Scan the entries and state how many lines contain "gitlab". Write no other text.

==== Extracted information

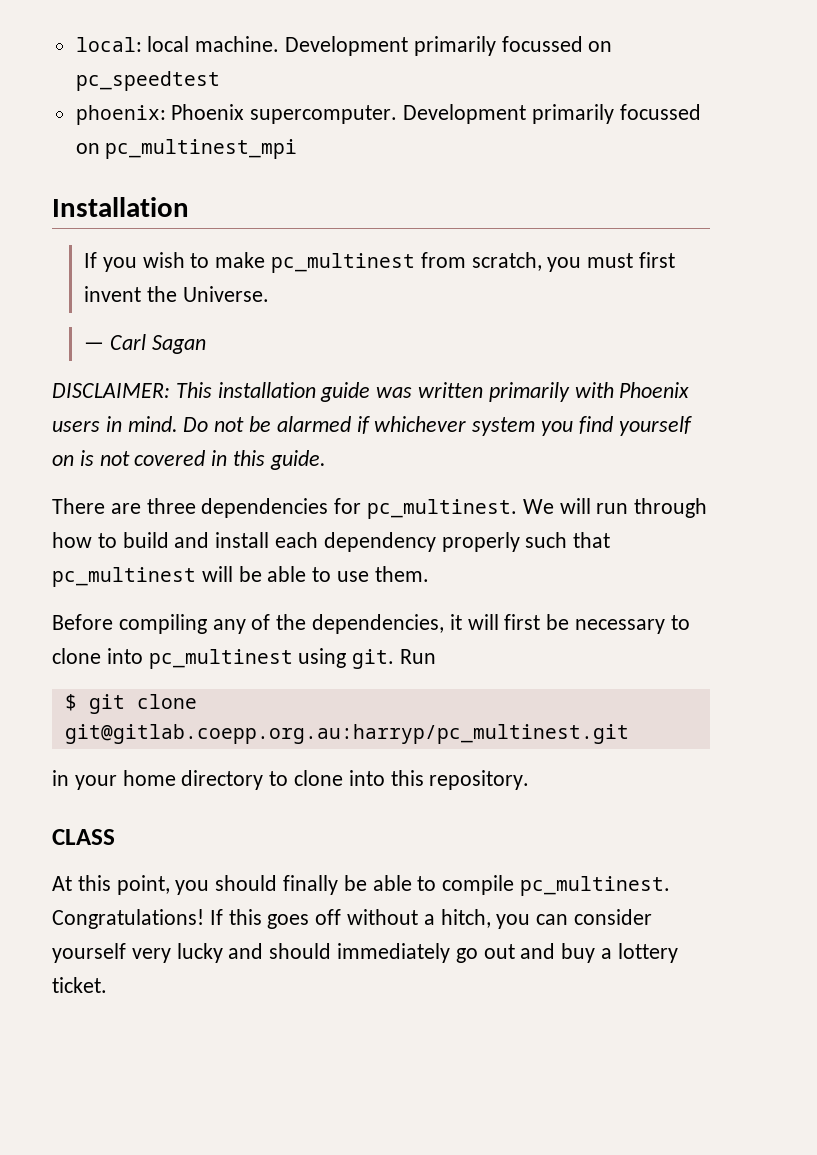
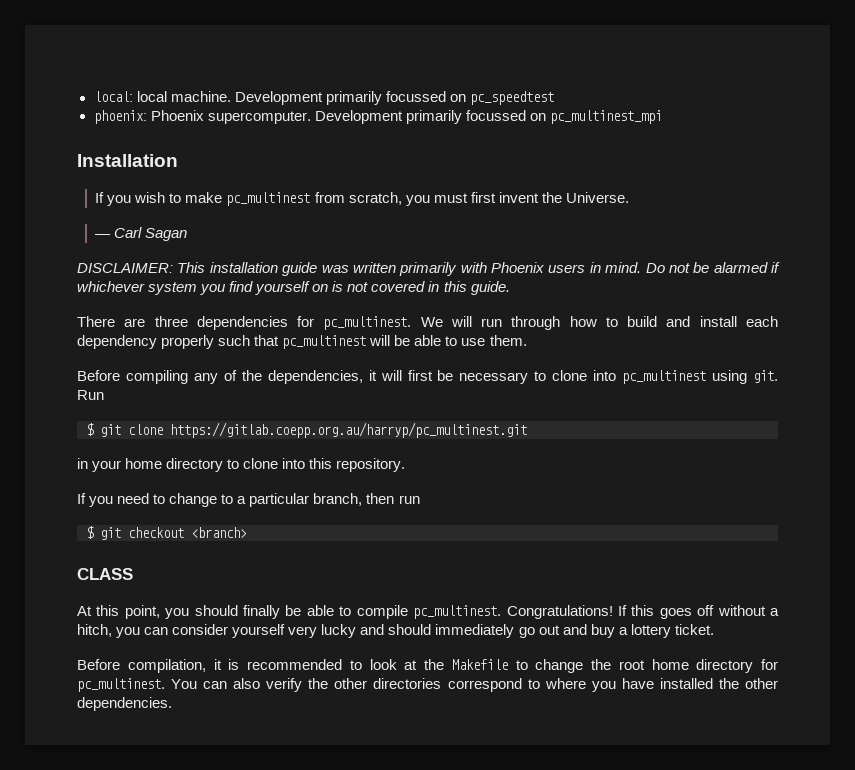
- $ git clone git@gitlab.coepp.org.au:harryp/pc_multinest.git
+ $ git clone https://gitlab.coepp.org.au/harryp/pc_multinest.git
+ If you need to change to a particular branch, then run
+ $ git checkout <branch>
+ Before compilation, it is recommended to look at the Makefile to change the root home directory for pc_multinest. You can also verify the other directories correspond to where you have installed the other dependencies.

========

Your response — 2